**THE PROBLEM:**
The expected output is every entry, repeated word for word.

── EXTRACTED RECORDS

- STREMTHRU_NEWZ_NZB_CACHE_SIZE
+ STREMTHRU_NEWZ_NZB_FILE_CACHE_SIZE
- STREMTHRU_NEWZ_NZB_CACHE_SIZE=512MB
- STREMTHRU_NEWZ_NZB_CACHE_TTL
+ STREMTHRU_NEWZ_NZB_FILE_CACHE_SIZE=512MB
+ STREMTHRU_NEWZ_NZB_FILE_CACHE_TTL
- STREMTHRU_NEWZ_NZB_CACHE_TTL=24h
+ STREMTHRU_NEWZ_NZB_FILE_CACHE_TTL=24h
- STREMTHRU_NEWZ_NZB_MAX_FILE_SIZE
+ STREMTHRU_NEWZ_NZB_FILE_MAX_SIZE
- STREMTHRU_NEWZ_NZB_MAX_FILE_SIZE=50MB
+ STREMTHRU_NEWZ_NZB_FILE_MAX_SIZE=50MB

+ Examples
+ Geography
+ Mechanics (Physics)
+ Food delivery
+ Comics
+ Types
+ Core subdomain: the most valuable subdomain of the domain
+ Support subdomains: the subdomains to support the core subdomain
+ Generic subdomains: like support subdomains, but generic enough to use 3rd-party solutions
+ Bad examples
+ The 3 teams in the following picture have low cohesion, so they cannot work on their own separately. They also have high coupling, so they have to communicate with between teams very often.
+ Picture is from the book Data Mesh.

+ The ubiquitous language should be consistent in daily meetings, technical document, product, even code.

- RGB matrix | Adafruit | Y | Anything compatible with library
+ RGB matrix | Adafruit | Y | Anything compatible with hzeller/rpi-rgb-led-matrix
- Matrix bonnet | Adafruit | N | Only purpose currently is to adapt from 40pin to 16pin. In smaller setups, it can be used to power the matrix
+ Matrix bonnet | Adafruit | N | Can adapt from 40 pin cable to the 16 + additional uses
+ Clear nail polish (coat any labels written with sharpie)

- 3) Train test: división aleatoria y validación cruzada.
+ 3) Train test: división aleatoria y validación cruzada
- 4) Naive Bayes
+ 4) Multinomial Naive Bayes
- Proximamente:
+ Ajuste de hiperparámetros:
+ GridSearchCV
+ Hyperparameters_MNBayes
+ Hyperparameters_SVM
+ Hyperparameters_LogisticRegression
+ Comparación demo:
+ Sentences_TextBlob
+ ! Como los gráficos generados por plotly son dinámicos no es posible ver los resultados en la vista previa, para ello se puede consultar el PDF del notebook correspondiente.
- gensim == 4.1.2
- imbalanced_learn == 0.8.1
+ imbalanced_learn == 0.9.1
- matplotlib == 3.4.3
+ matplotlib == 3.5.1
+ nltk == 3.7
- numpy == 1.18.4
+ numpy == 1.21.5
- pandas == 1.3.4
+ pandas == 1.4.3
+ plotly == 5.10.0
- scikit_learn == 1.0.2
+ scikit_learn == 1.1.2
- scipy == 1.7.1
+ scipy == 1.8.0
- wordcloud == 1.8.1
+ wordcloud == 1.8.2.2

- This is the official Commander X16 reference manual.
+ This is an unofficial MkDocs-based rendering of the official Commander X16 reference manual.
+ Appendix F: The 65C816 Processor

────

**SOLVED PROBLEM:**
- STREMTHRU_NEWZ_NZB_CACHE_SIZE
+ STREMTHRU_NEWZ_NZB_FILE_CACHE_SIZE
- STREMTHRU_NEWZ_NZB_CACHE_SIZE=512MB
- STREMTHRU_NEWZ_NZB_CACHE_TTL
+ STREMTHRU_NEWZ_NZB_FILE_CACHE_SIZE=512MB
+ STREMTHRU_NEWZ_NZB_FILE_CACHE_TTL
- STREMTHRU_NEWZ_NZB_CACHE_TTL=24h
+ STREMTHRU_NEWZ_NZB_FILE_CACHE_TTL=24h
- STREMTHRU_NEWZ_NZB_MAX_FILE_SIZE
+ STREMTHRU_NEWZ_NZB_FILE_MAX_SIZE
- STREMTHRU_NEWZ_NZB_MAX_FILE_SIZE=50MB
+ STREMTHRU_NEWZ_NZB_FILE_MAX_SIZE=50MB

+ Examples
+ Geography
+ Mechanics (Physics)
+ Food delivery
+ Comics
+ Types
+ Core subdomain: the most valuable subdomain of the domain
+ Support subdomains: the subdomains to support the core subdomain
+ Generic subdomains: like support subdomains, but generic enough to use 3rd-party solutions
+ Bad examples
+ The 3 teams in the following picture have low cohesion, so they cannot work on their own separately. They also have high coupling, so they have to communicate with between teams very often.
+ Picture is from the book Data Mesh.

+ The ubiquitous language should be consistent in daily meetings, technical document, product, even code.

- RGB matrix | Adafruit | Y | Anything compatible with library
+ RGB matrix | Adafruit | Y | Anything compatible with hzeller/rpi-rgb-led-matrix
- Matrix bonnet | Adafruit | N | Only purpose currently is to adapt from 40pin to 16pin. In smaller setups, it can be used to power the matrix
+ Matrix bonnet | Adafruit | N | Can adapt from 40 pin cable to the 16 + additional uses
+ Clear nail polish (coat any labels written with sharpie)

- 3) Train test: división aleatoria y validación cruzada.
+ 3) Train test: división aleatoria y validación cruzada
- 4) Naive Bayes
+ 4) Multinomial Naive Bayes
- Proximamente:
+ Ajuste de hiperparámetros:
+ GridSearchCV
+ Hyperparameters_MNBayes
+ Hyperparameters_SVM
+ Hyperparameters_LogisticRegression
+ Comparación demo:
+ Sentences_TextBlob
+ ! Como los gráficos generados por plotly son dinámicos no es posible ver los resultados en la vista previa, para ello se puede consultar el PDF del notebook correspondiente.
- gensim == 4.1.2
- imbalanced_learn == 0.8.1
+ imbalanced_learn == 0.9.1
- matplotlib == 3.4.3
+ matplotlib == 3.5.1
+ nltk == 3.7
- numpy == 1.18.4
+ numpy == 1.21.5
- pandas == 1.3.4
+ pandas == 1.4.3
+ plotly == 5.10.0
- scikit_learn == 1.0.2
+ scikit_learn == 1.1.2
- scipy == 1.7.1
+ scipy == 1.8.0
- wordcloud == 1.8.1
+ wordcloud == 1.8.2.2

- This is the official Commander X16 reference manual.
+ This is an unofficial MkDocs-based rendering of the official Commander X16 reference manual.
+ Appendix F: The 65C816 Processor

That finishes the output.